This is one of the world's leading collections of eighteenth-century dresses. Home to some 1,600 items, it comprises men's and women's garments dating from the late 17th century to the year 1800, together with children's wear and theatre costumes; these are an interesting reflection of both the fashions and the textile industry of the time.
The 900-plus male items represent more than half the department's holdings, with such rare and elaborate pieces as a 1670s jerkin and court clothes of silver brocade or velvet embroidered with gilded silver thread – not to mention 350 waistcoats, whose quantity reflects an Ancien Régime fashion craze. The women's collection includes a host of dresses à la française and à l’anglaise, as well as caracos and bodices. There are reminders of France's royal past, too: two suits and a chemise worn by the Dauphin, the future Louis XVII, together with a bodice said to have belonged to Marie Antoinette. They are shown here both for their historical interest and as indicators of the fashions of the period.
The exuberance of the early 18th century can be seen in the men's long basques, cut from dark fabrics with thick embroidery, and for women, large-patterned dresses with pleated backs and the skirts puffed out with paniers. Around 1750–1755 the dresses were made of silk, with long, sinuous trimmings testifying to the period's rococo taste. During the reign of Louis XVI the male silhouette slimmed down and clothes were made of velvet or taffeta, either plain or with little patterns of delicate floral embroidery. Waistcoats were light-coloured and picturesquely embroidered. The feminine wardrobe became more varied, the dress à la française with its wide, pleated back alternating with the dress à l'anglaise, whose narrow waist highlighted feminine curves. At the end of the century, close-fitting coats, straight waistcoats and tunic dresses of cotton muslin or lawn signaled a new relationship with the body: the natural replaced the artificial.
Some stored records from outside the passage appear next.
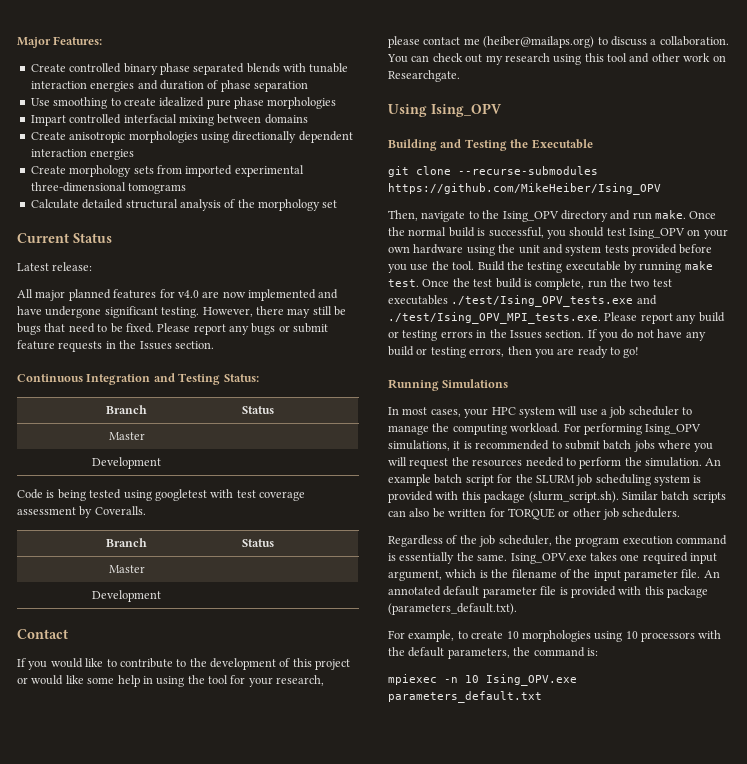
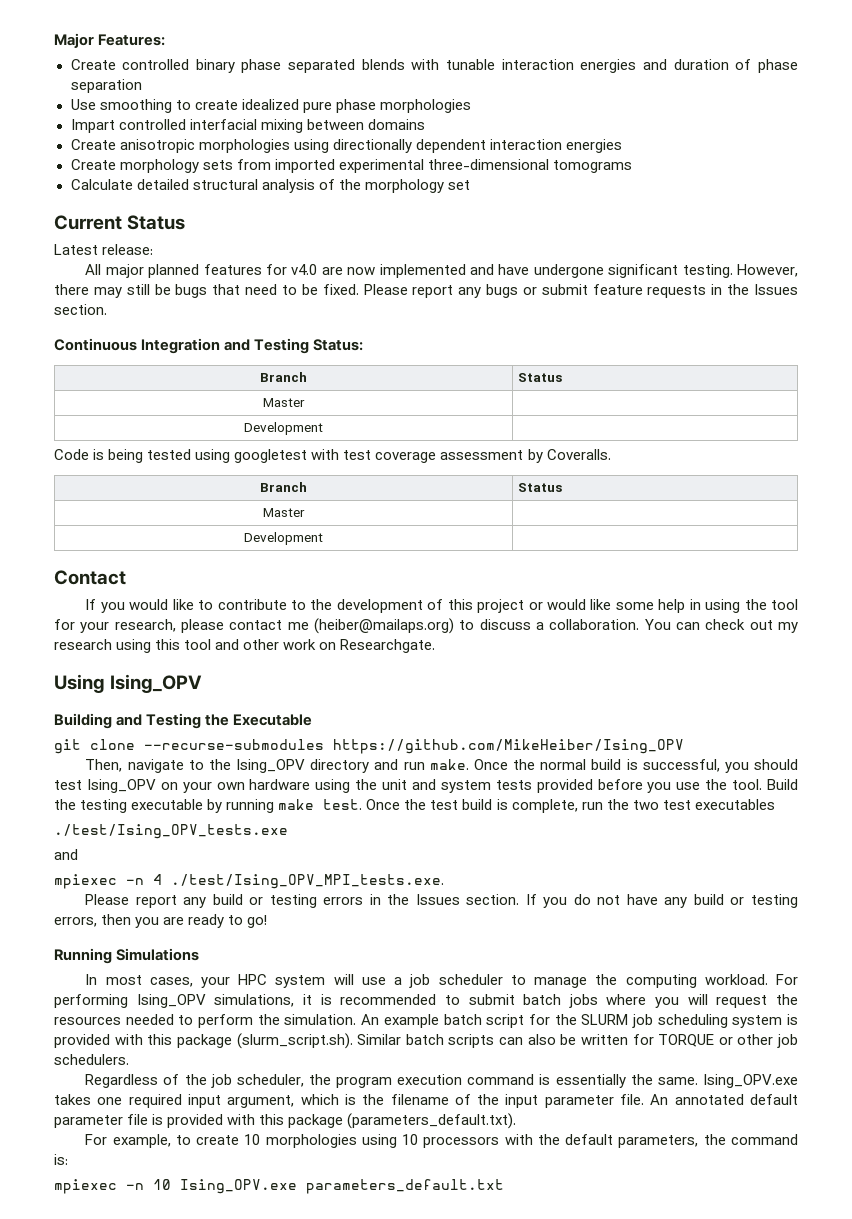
- Once the test build is complete, run the two test executables ./test/Ising_OPV_tests.exe and ./test/Ising_OPV_MPI_tests.exe. Please report any build or testing errors in the Issues section.
+ Once the test build is complete, run the two test executables
+ ./test/Ising_OPV_tests.exe
+ and
+ mpiexec -n 4 ./test/Ising_OPV_MPI_tests.exe.
+ Please report any build or testing errors in the Issues section.

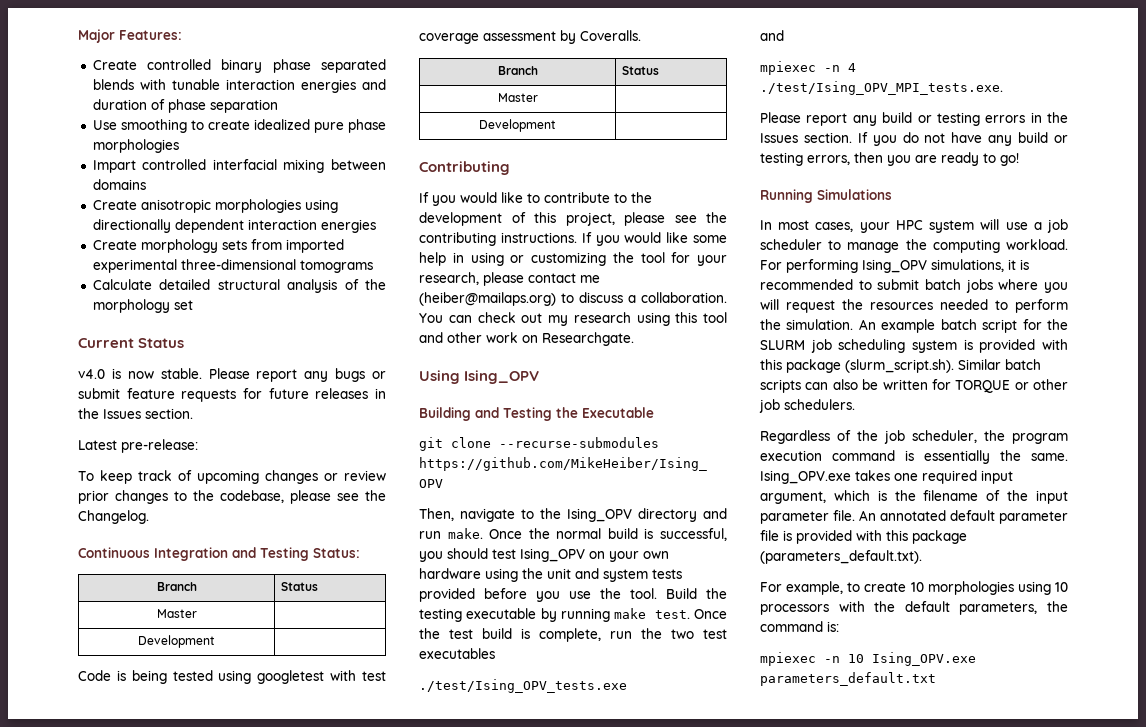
- Latest release:
- All major planned features for v4.0 are now implemented and have undergone significant testing. However, there may still be bugs that need to be fixed.
+ v4.0 is now stable.
- Please report any bugs or submit feature requests in the Issues section.
+ Please report any bugs or submit feature requests for future releases in the Issues section.
+ Latest pre-release:
+ To keep track of upcoming changes or review prior changes to the codebase, please see the Changelog.
- Contact
+ Contributing
- If you would like to contribute to the development of this project or would like some help in using the tool for your research, please contact me (heiber@mailaps.org) to discuss a collaboration.
+ If you would like to contribute to the development of this project, please see the contributing instructions. If you would like some help in using or customizing the tool for your research, please contact me (heiber@mailaps.org) to discuss a collaboration.

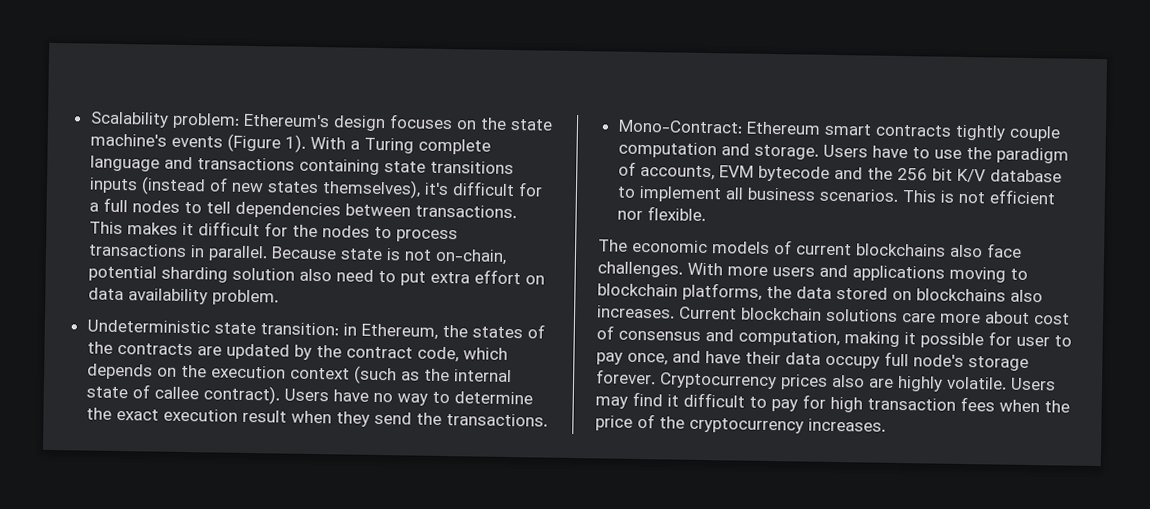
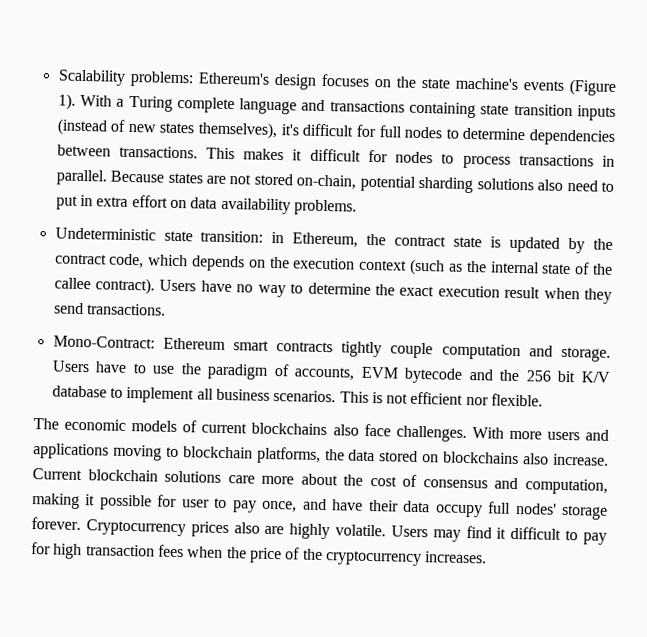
- Scalability problem: Ethereum's design focuses on the state machine's events (Figure 1).
+ Scalability problems: Ethereum's design focuses on the state machine's events (Figure 1).
- With a Turing complete language and transactions containing state transitions inputs (instead of new states themselves), it's difficult for a full nodes to tell dependencies between transactions.
+ With a Turing complete language and transactions containing state transition inputs (instead of new states themselves), it's difficult for full nodes to determine dependencies between transactions.
- This makes it difficult for the nodes to process transactions in parallel.
+ This makes it difficult for nodes to process transactions in parallel.
- Because state is not on-chain, potential sharding solution also need to put extra effort on data availability problem.
+ Because states are not stored on-chain, potential sharding solutions also need to put in extra effort on data availability problems.
- Undeterministic state transition: in Ethereum, the states of the contracts are updated by the contract code, which depends on the execution context (such as the internal state of callee contract).
+ Undeterministic state transition: in Ethereum, the contract state is updated by the contract code, which depends on the execution context (such as the internal state of the callee contract).
- Users have no way to determine the exact execution result when they send the transactions.
+ Users have no way to determine the exact execution result when they send transactions.
- With more users and applications moving to blockchain platforms, the data stored on blockchains also increases.
+ With more users and applications moving to blockchain platforms, the data stored on blockchains also increase.
- Current blockchain solutions care more about cost of consensus and computation, making it possible for user to pay once, and have their data occupy full node's storage forever.
+ Current blockchain solutions care more about the cost of consensus and computation, making it possible for user to pay once, and have their data occupy full nodes' storage forever.

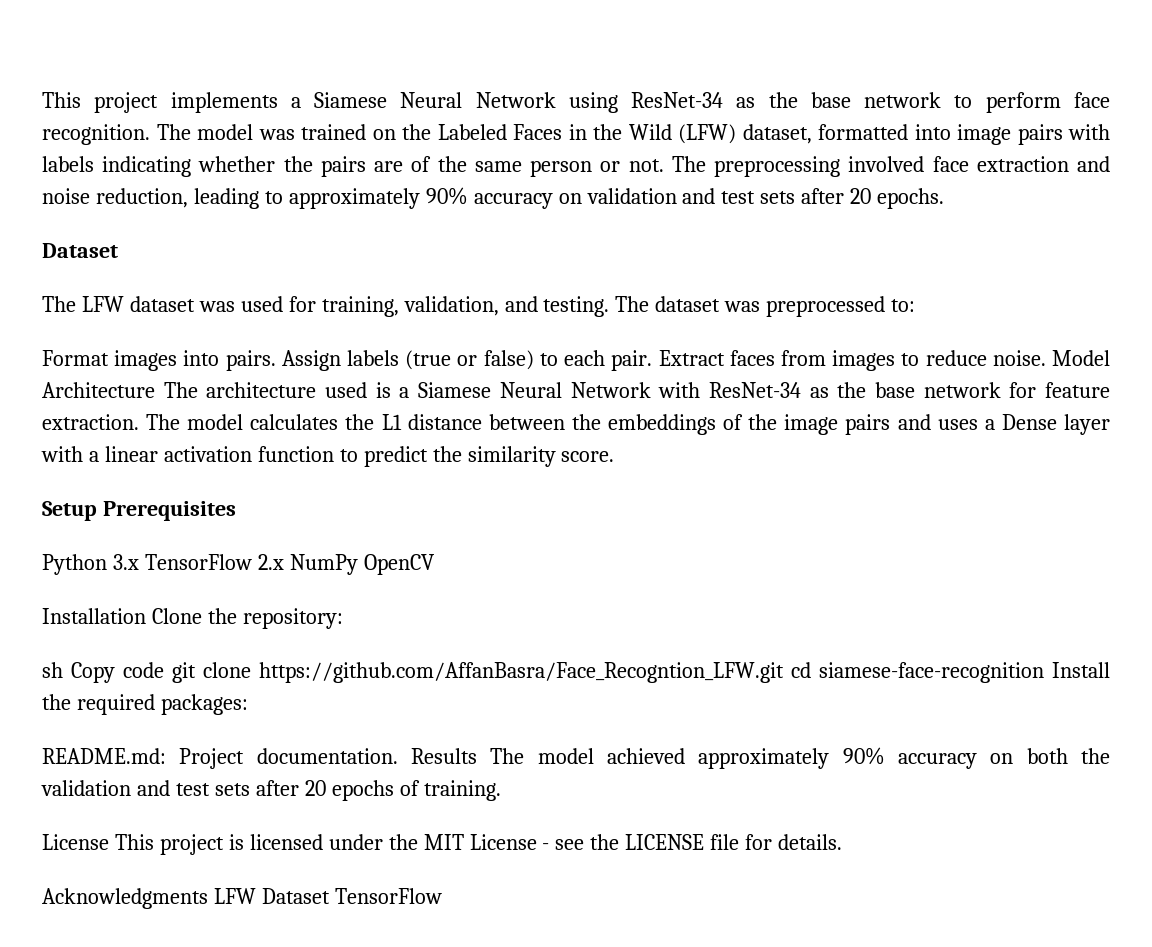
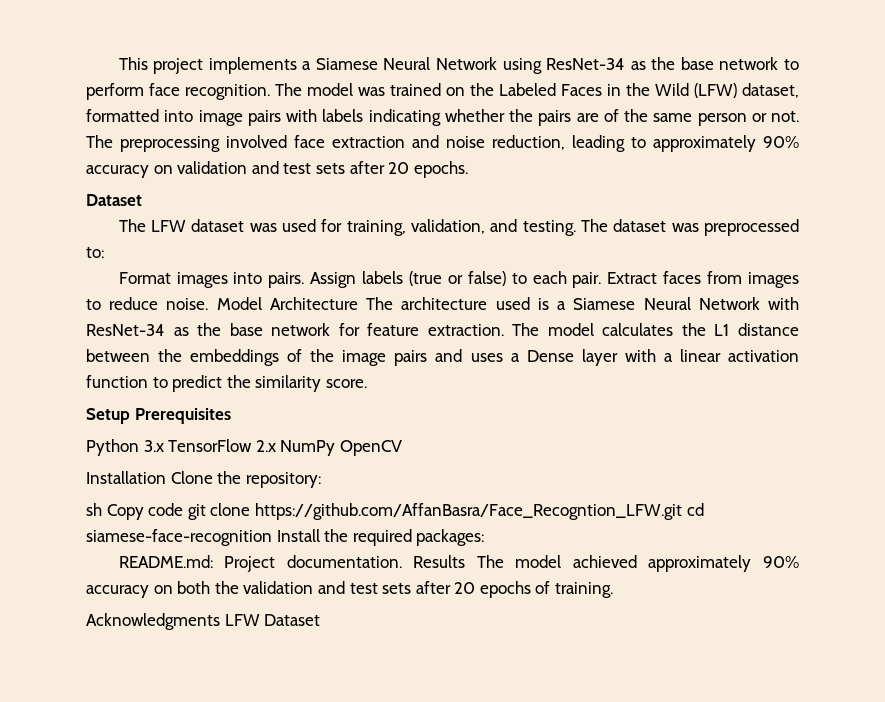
- License This project is licensed under the MIT License - see the LICENSE file for details.
- Acknowledgments LFW Dataset TensorFlow
+ Acknowledgments LFW Dataset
Fashion in 18th-century Paris saw many radical changes. The varied range of clothing was illustrated by the fashion press, which had begun to publish periodically; new, alluring engravings – printed cottons, white cotton muslin, silk or silk/wool jersey – reflected technical advances and guaranteed the wearer unheard-of comfort and an aura of modernity. One iconic figure stands out in this century when modern fashion was born: the marchande de mode, or dressmaker/milliner, whose most famous representative was Rose Bertin, Marie-Antoinette's 'minister of fashion'. Bertin captured royal and princely clienteles not only at Versailles, but in other European courts as well. With her arrival, the marchande de mode no longer settled merely for decorating dresses and selling lace, feathers, gauze, hats and fans; she imposed on her customers the need for a knowledgeable guide in the supreme realm of fashion.